I am an expert in nuclear operations and quality assurance. I presently work for Mitsubishi, where I manage quality assurance for a project to build a new nuclear plant in Virginia. I have many Japanese colleagues familiar with the nuclear energy in Japan.

A few facts are in order.

1. The Fukushima reactors were old. They had not been retrofitted to meet U.S. nuclear standards issued following the Three Mile Island event.

2. The earthquake and tsunami at Fukushima greatly exceeded the design basis of the plant.

3. No deaths have been attributed to the public as a result of the Fukushima failure.

In short, an earthquake and tsunami at Fukushima, which far exceeded the design basis of this old facility, has resulted in no public deaths. Based on reports of radiation exposure to the public, it is highly unlikely that any public deaths will be attributable to Fukushima.

There are, however, nearly 20,000 dead in Japan and more than $200 billion in property damage as a result of the natural disaster. Try to keep some perspective.

Art Young


Never safe

Recent news of PG&E agreeing to postpone relicensing does not bring a sigh of relief. All this means is that the Diablo Canyon power plant will continue to operate, business as usual, for at least the next four years. At that time there will be more papers, more reviews and more power politics. Meanwhile, Diablo Canyon sits on an area riddled with faults; an earthquake nuclear disaster waiting to happen.

Diablo Canyon will never be safe. Fukushima, Chernobyl and Three Mile Island all have taught us that glaring lesson. It’s time to close this plant, this chapter of nuclear energy, and turn the page to solar power. Cover the rooftops of homes, businesses, schools and hospitals with solar panels. Give incentives to individuals and small businesses instead of the corporations. Put thousands of people to work and boost the economy as we move into a leadership role providing safe, renewable energy.

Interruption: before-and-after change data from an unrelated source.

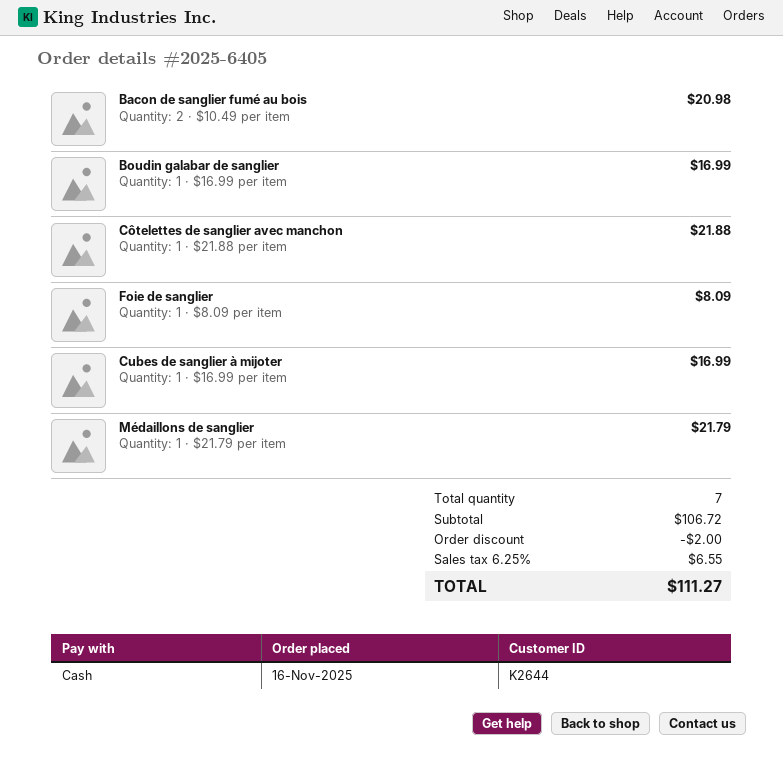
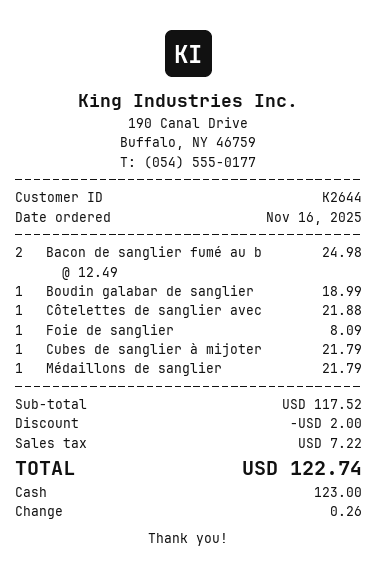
Bacon de sanglier fumé au bois: 2 x 10.49 = 20.98 -> 2 x 12.49 = 24.98
Boudin galabar de sanglier: 1 x 16.99 = 16.99 -> 1 x 18.99 = 18.99
Cubes de sanglier à mijoter: 1 x 16.99 = 16.99 -> 1 x 21.79 = 21.79
subtotal: 106.72 -> 117.52
tax: 6.55 -> 7.22
total: 111.27 -> 122.74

We must take action now, the risks are simply too high. Close Diablo now. Go solar!

Maria Brousse Kindel


Rally on Saturday

We are expecting a big turnout for the No More Nuclear Victims Rally at the Avila Pier this Saturday. To avoid traffic congestion, I want people to know that a free trolley will be available. Check the Mothers for Peace website, www.mothersforpeace.org, for the trolley schedule.

Gayle Force


Far from danger

Of course Kevin McCarthy wants Diablo Canyon power plant relicensed, he lives somewhere else. If something goes horribly wrong at Diablo, like it did in Japan, he and his family will be far away. We will get the radiation and he will get the television interviews. All of these politicians who advocate for nuclear power should be mandated to move their families within 10 miles of a facility. They have nothing to lose, unlike those of us who live here — who will lose everything.

Marion Brass

San Luis Obispo

Worthy of trust?

In response to Japan’s nuclear disaster, the Nuclear Regulatory Commission has announced that U.S. nuclear power plants are safe. Do you feel safe? Nuclear plants are only as safe as the companies that run them. Ask yourself: “Has PG&E proven itself a company that puts safety ahead of profits? Are they worthy of the public trust?”

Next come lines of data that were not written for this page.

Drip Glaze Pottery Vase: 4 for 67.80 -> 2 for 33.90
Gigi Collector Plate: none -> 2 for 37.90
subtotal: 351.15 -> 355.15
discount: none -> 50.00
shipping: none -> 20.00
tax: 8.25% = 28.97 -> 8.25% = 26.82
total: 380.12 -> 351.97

Ask the residents of Hinckly and San Bruno what they think about PG&E’s safety record. Twenty years later, toxic plumes still seep into groundwater systems in Hinckly. In San Bruno 9 percent of PG&E gas line safety records still can’t be found.

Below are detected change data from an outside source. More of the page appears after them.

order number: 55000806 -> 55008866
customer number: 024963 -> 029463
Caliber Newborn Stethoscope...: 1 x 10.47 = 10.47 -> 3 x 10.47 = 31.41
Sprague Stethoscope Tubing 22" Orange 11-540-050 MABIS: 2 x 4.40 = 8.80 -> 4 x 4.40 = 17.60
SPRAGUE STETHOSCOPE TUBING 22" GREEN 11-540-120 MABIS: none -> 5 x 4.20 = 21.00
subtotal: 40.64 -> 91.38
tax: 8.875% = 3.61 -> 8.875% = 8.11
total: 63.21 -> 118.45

Even the pro-nuclear NRC has cited PG&E six times in the past nine months for safety violations! One violation for operating with disabled emergency systems for 19 months, another for problems with several emergency diesel generators and air compressor lines that hadn’t even been tested to see if they would work in an earthquake!

And if that isn’t troubling enough, independent studies, done by the U.S. Geological Survey, show that fault lines near the plant are much more extensive than PG&E reports. Maybe the question should be: “Do you feel lucky?”

Meridith J. Maahs

Paso Robles

If the plant fails

Addressing my town, family and friends: I do not believe we need a seismic study or a more efficient warning system for Diablo Canyon. If the plant fails for whatever reason, we will all have failed.

Such a beautiful place on Earth, uninhabitable my own backyard.

If you think times are hard now, try selling your paper to a ghost town.